Jeudi saint

Méditation Jeudi Saint 2018, Le lavement des pied,  Jean 13. 

 IMG_20180328_201949Le roi acclamé dans l’incompréhension et le quiproquo des Rameaux maintenant se dévoile.

Le roi troque sa couronne contre un torchon, un tablier.

 Cette fois encore, Pierre n’a rien compris !

Car Pierre, lui, a le sens de la hiérarchie. Il a le sens de ce qu’il faut faire ou non.

Et Pierre le sait bien : un maître ne lave pas les pieds de ses disciples.

Ce geste est celui d’un esclave, ou d’un amant.

Mais pas celui du Seigneur.

Pas de cet homme que Pierre suit depuis 3 ans déjà. Cet homme en qui lui et ses amis ont mis tout l’espoir d’Israël.

Pas cet homme que petit à petit ils apprennent à reconnaître comme le Messie, l’envoyé, l’oint de Dieu.

Non, décidément, un tel libérateur d’Israël, un futur roi ne peut poser un tel geste, celui de l’esclave, ou celui de l’amant.

Car seul l’esclave recevant le maître, seule l’épouse accueillant son mari accomplissaient ce geste !

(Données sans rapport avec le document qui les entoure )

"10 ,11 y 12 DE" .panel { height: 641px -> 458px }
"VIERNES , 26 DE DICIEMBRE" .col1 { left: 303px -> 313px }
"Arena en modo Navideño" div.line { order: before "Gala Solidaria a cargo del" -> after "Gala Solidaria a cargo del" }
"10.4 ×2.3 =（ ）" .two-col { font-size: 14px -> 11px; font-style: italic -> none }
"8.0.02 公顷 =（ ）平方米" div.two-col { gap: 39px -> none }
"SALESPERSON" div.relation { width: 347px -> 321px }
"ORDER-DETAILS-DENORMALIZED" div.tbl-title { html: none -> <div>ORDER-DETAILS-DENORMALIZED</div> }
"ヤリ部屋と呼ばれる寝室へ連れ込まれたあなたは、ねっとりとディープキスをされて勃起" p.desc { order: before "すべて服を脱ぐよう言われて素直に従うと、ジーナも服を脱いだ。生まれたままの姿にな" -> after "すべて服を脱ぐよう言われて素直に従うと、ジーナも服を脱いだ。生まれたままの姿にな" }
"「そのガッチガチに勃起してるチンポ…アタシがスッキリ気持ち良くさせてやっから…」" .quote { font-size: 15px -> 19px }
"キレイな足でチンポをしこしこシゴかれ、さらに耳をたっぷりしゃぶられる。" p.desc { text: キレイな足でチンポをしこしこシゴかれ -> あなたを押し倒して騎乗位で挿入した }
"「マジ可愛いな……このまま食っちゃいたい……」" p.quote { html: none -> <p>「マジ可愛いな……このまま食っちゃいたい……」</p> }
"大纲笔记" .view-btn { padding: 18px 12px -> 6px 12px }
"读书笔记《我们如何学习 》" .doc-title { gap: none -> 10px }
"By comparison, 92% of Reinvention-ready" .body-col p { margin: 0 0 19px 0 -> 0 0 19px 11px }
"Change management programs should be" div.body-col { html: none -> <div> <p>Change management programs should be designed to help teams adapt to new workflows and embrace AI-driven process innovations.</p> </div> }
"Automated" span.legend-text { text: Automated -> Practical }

Il faudrait relire ici le récit -johannique également- de l’onction à Béthanie, qui précède d’un chapitre notre péricope, pour percevoir le lien qui est fait par le 4ème évangile entre les deux gestes :

– celui de la femme qui essuie de ses cheveux les pieds du Christ

– et celui du Christ qui essuie les pieds des disciples.

Un petit verbe, « essuyer », qui n’apparaît qu’à ces deux occasions, dans tout l’évangile de Jean…

 Pourtant, Jésus est là.

Il s’est dévêtu, et il a mis un torchon comme tablier.

Le voilà à genoux.

Devant Pierre.

Devant toi.

Devant nous réuni ce soir.

 Mon frère, ma sœur, l’acte est colossal :

Dieu en tablier,

Dieu à genoux,

Dieu esclave,

Dieu amant.

Pierre ne pouvait pas comprendre.

Il ne pouvait pas accepter un tel geste.

Car ce geste s’en vient à jamais bouleverser notre idée même de Dieu.

Le Messie attendu est un messie inattendu.

Ce geste, pourtant, est colossal. Il se passe de mots.

Il n’y a qu’à contempler :

 Un Dieu à genoux. Un roi-serviteur. Un roi pour le service.

Un Dieu pou r servir l’Homme.Scandale. Folie. Et pourtant !

 Et une parole : « Vous aussi, faites ceci » !

Un geste et des mots qui s’en viennent à jamais briser la loi de la violence dans nos humaines relations, un geste qui s’en vient briser à jamais nos idées de hiérarchie et de dignité.

 Voilà la suprême dignité : être suffisamment détaché du souci de soi, de son ego, pour pouvoir prendre le risque de l’agenouillement.

Il ne s’agit pas ici d’humiliation, mais d’un renversement complet de notre logique humaine et sociale.

Inventant du même coup pour nous une nouvelle grammaire relationnelle : Servir ou se servir, telle sera désormais la question…

 Un geste qui nous ouvre à une vie nouvelle, une vie de service,

où il n’y a plus à prouver, à être grand, fort, puissant, sachant et pouvant, mais seulement à être prêt non seulement à donner, mais d’abord à recevoir !

Donner et à recevoir… Telle est la grammaire de la grâce, celle de la foi !

 Et surtout, mon frère, ma sœur, n’oublie jamais :

désormais, chaque fois que tu trébuches, que la vie se fait trop lourde, et que tu tombes à genoux, c’est face à face avec le Christ que tu te retrouves.

Un Dieu-serviteur, à genoux pour laver et guérir, pour relever et bénir.